• [Aim of the task] If a picture appears in the records below, drop it, and reproduce everything else exactly.

• [Input]
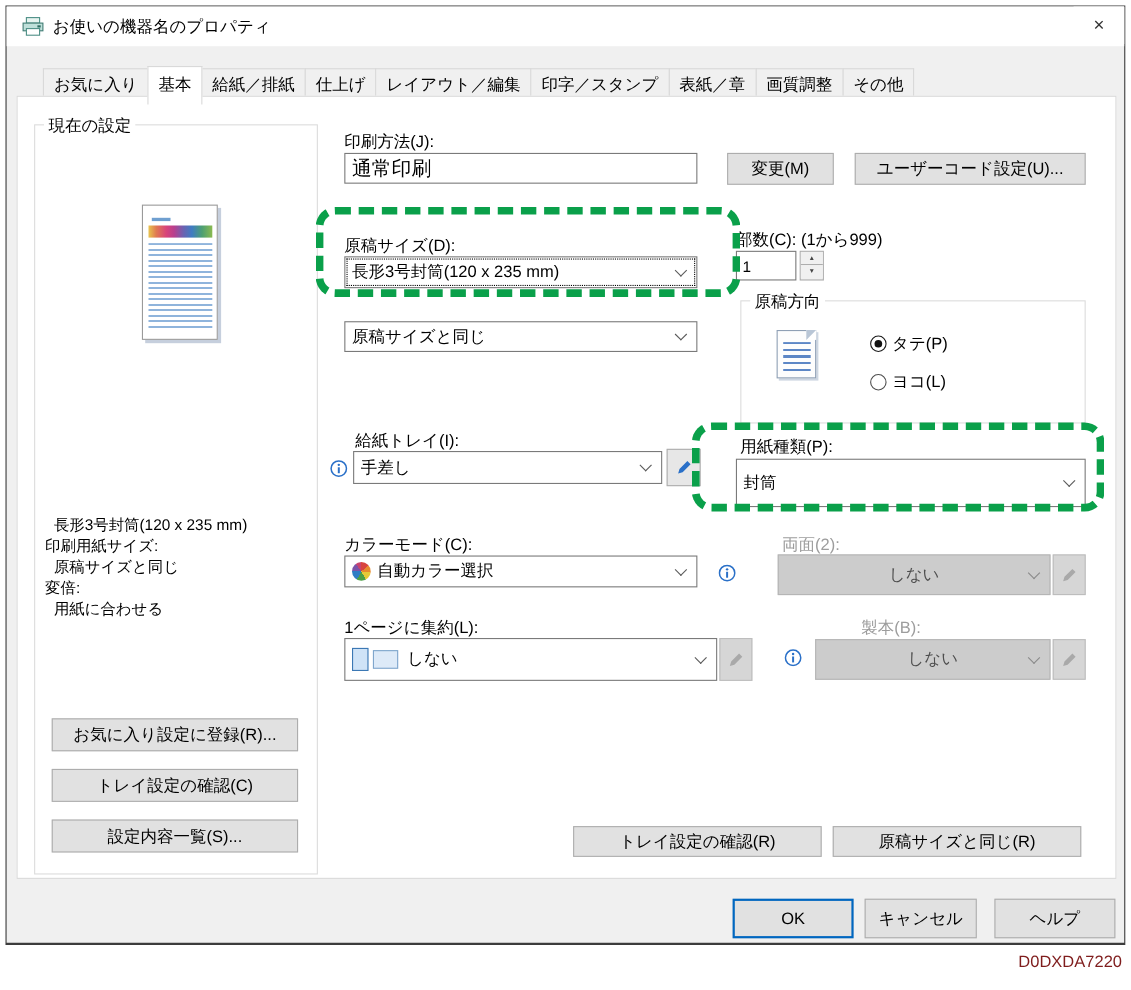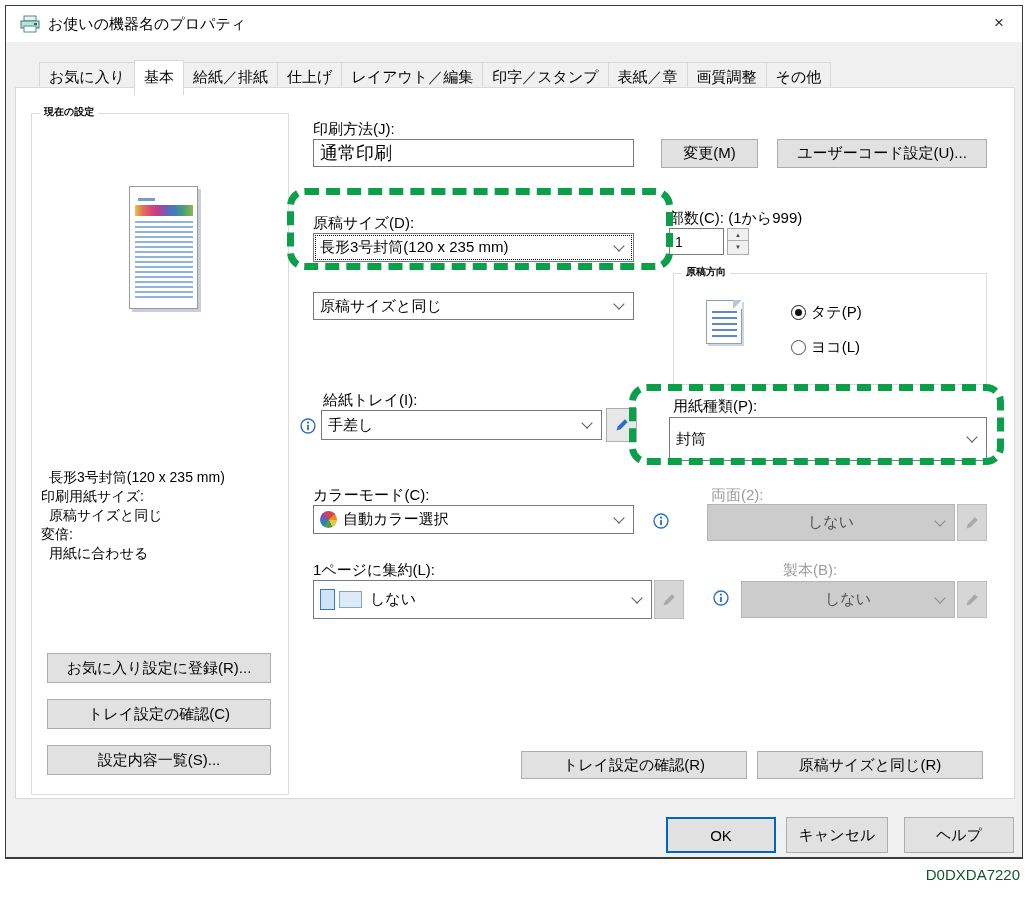--- a/index.html
+++ b/index.html
@@ -23,21 +23,21 @@
          border-bottom:none; margin-right:-1px; position:relative; white-space:nowrap; }
   .tab.selected { background:#fff; padding-top:7px; padding-bottom:8px; margin-bottom:-1px; z-index:3;
                   border-color:#d9d9d9; }
   .tab.first { margin-left:0; }
 
   .tabpage { position:absolute; left:9px; top:81px; width:1000px; height:712px; background:#fff;
              border:1px solid #d9d9d9; }
 
   
   .groupbox { position:absolute; border:1px solid #dcdcdc; }
-  .groupbox > .gb-label { position:absolute; top:-9px; left:8px; background:#fff; padding:0 4px; font-size:10px;font-weight:bold; }
+  .groupbox > .gb-label { position:absolute; top:-9px; left:8px; background:#fff; padding:0 4px; font-size:15px; }
 
   
   .preview-page { position:absolute; left:123px; top:180px; width:69px; height:123px; background:#fff;
                   border:1px solid #9a9a9a; box-shadow:3px 3px 0 #c6cfdd; }
   .pv-titleline { position:absolute; left:8px; top:11px; width:17px; height:3px; background:#6f9fd0; }
   .pv-band { position:absolute; left:5px; top:18px; width:58px; height:11px;
              background:linear-gradient(90deg,#e8c44e 0%,#e07a52 12%,#d8437a 28%,#b83f8e 40%,#6a63b2 55%,#3f7cc2 68%,#4d9f72 84%,#8aba50 100%); }
   .pv-lines { position:absolute; left:5px; top:34px; width:58px; height:78px;
               background:repeating-linear-gradient(180deg,#8fb4dc 0 2px,transparent 2px 5px); }
 
@@ -99,21 +99,21 @@
   .pg2 { width:23px; height:17px; background:#ddeaf8; border:1px solid #7fa6cc; margin-right:8px; flex:0 0 auto; }
 
   
   .hl-box { position:absolute; border:7px dashed #0aa04a; border-radius:18px; pointer-events:none; z-index:5; }
 
   
   .footer-btn { position:absolute; background:#e1e1e1; border:1px solid #adadad; font-size:15px;
                 display:flex; align-items:center; justify-content:center; cursor:pointer; }
   .footer-btn.primary { border:2px solid #0067c0; }
 
-  .doc-code { position:absolute; right:8px; top:866px; font-size:15px; color:#14532d; }
+  .doc-code { position:absolute; right:8px; top:866px; font-size:15px; color:#7f1d1d; }
 </style>
 </head>
 <body>
 
 <div class="page">
   <div class="dialog">
 
     <div class="titlebar">
       <svg class="title-icon" viewBox="0 0 22 18">
         <rect x="5" y="1" width="12" height="5" fill="#e8f4f0" stroke="#4d8f86"></rect>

• [Problem solution]
--- a/index.html
+++ b/index.html
@@ -23,21 +23,21 @@
          border-bottom:none; margin-right:-1px; position:relative; white-space:nowrap; }
   .tab.selected { background:#fff; padding-top:7px; padding-bottom:8px; margin-bottom:-1px; z-index:3;
                   border-color:#d9d9d9; }
   .tab.first { margin-left:0; }
 
   .tabpage { position:absolute; left:9px; top:81px; width:1000px; height:712px; background:#fff;
              border:1px solid #d9d9d9; }
 
   
   .groupbox { position:absolute; border:1px solid #dcdcdc; }
-  .groupbox > .gb-label { position:absolute; top:-9px; left:8px; background:#fff; padding:0 4px; font-size:10px;font-weight:bold; }
+  .groupbox > .gb-label { position:absolute; top:-9px; left:8px; background:#fff; padding:0 4px; font-size:15px; }
 
   
   .preview-page { position:absolute; left:123px; top:180px; width:69px; height:123px; background:#fff;
                   border:1px solid #9a9a9a; box-shadow:3px 3px 0 #c6cfdd; }
   .pv-titleline { position:absolute; left:8px; top:11px; width:17px; height:3px; background:#6f9fd0; }
   .pv-band { position:absolute; left:5px; top:18px; width:58px; height:11px;
              background:linear-gradient(90deg,#e8c44e 0%,#e07a52 12%,#d8437a 28%,#b83f8e 40%,#6a63b2 55%,#3f7cc2 68%,#4d9f72 84%,#8aba50 100%); }
   .pv-lines { position:absolute; left:5px; top:34px; width:58px; height:78px;
               background:repeating-linear-gradient(180deg,#8fb4dc 0 2px,transparent 2px 5px); }
 
@@ -99,21 +99,21 @@
   .pg2 { width:23px; height:17px; background:#ddeaf8; border:1px solid #7fa6cc; margin-right:8px; flex:0 0 auto; }
 
   
   .hl-box { position:absolute; border:7px dashed #0aa04a; border-radius:18px; pointer-events:none; z-index:5; }
 
   
   .footer-btn { position:absolute; background:#e1e1e1; border:1px solid #adadad; font-size:15px;
                 display:flex; align-items:center; justify-content:center; cursor:pointer; }
   .footer-btn.primary { border:2px solid #0067c0; }
 
-  .doc-code { position:absolute; right:8px; top:866px; font-size:15px; color:#14532d; }
+  .doc-code { position:absolute; right:8px; top:866px; font-size:15px; color:#7f1d1d; }
 </style>
 </head>
 <body>
 
 <div class="page">
   <div class="dialog">
 
     <div class="titlebar">
       <svg class="title-icon" viewBox="0 0 22 18">
         <rect x="5" y="1" width="12" height="5" fill="#e8f4f0" stroke="#4d8f86"></rect>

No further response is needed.